• What is needed
The lines to repeat run from the one containing "tax: 165.02 -> 164.56" through the last line of the records below; repeat them exactly and give nothing more.

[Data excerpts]
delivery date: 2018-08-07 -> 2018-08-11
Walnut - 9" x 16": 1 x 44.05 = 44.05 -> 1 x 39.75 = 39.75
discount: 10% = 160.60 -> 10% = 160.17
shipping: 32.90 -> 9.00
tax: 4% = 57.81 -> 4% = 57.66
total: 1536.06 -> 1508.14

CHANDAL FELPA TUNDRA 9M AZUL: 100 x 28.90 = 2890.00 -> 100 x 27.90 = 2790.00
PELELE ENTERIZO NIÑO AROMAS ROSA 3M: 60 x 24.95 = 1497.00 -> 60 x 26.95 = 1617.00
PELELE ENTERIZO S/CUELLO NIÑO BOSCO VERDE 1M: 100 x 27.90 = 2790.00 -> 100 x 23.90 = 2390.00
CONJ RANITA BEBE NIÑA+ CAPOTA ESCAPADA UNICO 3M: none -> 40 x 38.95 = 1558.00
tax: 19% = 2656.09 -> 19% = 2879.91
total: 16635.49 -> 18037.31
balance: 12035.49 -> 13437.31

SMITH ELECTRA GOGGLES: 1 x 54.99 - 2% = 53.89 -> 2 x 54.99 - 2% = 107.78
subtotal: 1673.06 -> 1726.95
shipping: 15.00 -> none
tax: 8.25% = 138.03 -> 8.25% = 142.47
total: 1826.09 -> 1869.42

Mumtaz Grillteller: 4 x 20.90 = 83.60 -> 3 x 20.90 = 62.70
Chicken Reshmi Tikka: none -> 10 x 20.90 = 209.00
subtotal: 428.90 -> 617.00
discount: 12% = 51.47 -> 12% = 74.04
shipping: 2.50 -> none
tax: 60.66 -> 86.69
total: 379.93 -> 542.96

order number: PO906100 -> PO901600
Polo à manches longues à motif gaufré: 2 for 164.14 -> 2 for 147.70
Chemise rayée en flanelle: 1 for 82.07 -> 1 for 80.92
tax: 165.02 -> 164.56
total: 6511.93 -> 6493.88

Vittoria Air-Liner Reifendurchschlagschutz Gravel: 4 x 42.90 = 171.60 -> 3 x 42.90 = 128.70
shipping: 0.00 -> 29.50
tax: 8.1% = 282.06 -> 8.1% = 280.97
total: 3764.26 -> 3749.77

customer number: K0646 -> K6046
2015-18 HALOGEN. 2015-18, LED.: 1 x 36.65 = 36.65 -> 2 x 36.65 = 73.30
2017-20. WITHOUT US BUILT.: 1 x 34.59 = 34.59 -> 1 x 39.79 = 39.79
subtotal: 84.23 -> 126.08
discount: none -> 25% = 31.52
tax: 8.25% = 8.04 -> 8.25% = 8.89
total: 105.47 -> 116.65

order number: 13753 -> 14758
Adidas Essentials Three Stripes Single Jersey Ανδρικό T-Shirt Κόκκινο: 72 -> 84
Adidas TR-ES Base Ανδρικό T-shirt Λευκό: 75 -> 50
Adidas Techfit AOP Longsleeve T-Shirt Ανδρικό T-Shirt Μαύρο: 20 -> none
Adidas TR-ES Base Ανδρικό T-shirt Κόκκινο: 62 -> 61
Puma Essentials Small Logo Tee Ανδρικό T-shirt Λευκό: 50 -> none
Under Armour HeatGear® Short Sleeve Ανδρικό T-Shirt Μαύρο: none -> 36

• Solution for this task
tax: 165.02 -> 164.56
total: 6511.93 -> 6493.88

Vittoria Air-Liner Reifendurchschlagschutz Gravel: 4 x 42.90 = 171.60 -> 3 x 42.90 = 128.70
shipping: 0.00 -> 29.50
tax: 8.1% = 282.06 -> 8.1% = 280.97
total: 3764.26 -> 3749.77

customer number: K0646 -> K6046
2015-18 HALOGEN. 2015-18, LED.: 1 x 36.65 = 36.65 -> 2 x 36.65 = 73.30
2017-20. WITHOUT US BUILT.: 1 x 34.59 = 34.59 -> 1 x 39.79 = 39.79
subtotal: 84.23 -> 126.08
discount: none -> 25% = 31.52
tax: 8.25% = 8.04 -> 8.25% = 8.89
total: 105.47 -> 116.65

order number: 13753 -> 14758
Adidas Essentials Three Stripes Single Jersey Ανδρικό T-Shirt Κόκκινο: 72 -> 84
Adidas TR-ES Base Ανδρικό T-shirt Λευκό: 75 -> 50
Adidas Techfit AOP Longsleeve T-Shirt Ανδρικό T-Shirt Μαύρο: 20 -> none
Adidas TR-ES Base Ανδρικό T-shirt Κόκκινο: 62 -> 61
Puma Essentials Small Logo Tee Ανδρικό T-shirt Λευκό: 50 -> none
Under Armour HeatGear® Short Sleeve Ανδρικό T-Shirt Μαύρο: none -> 36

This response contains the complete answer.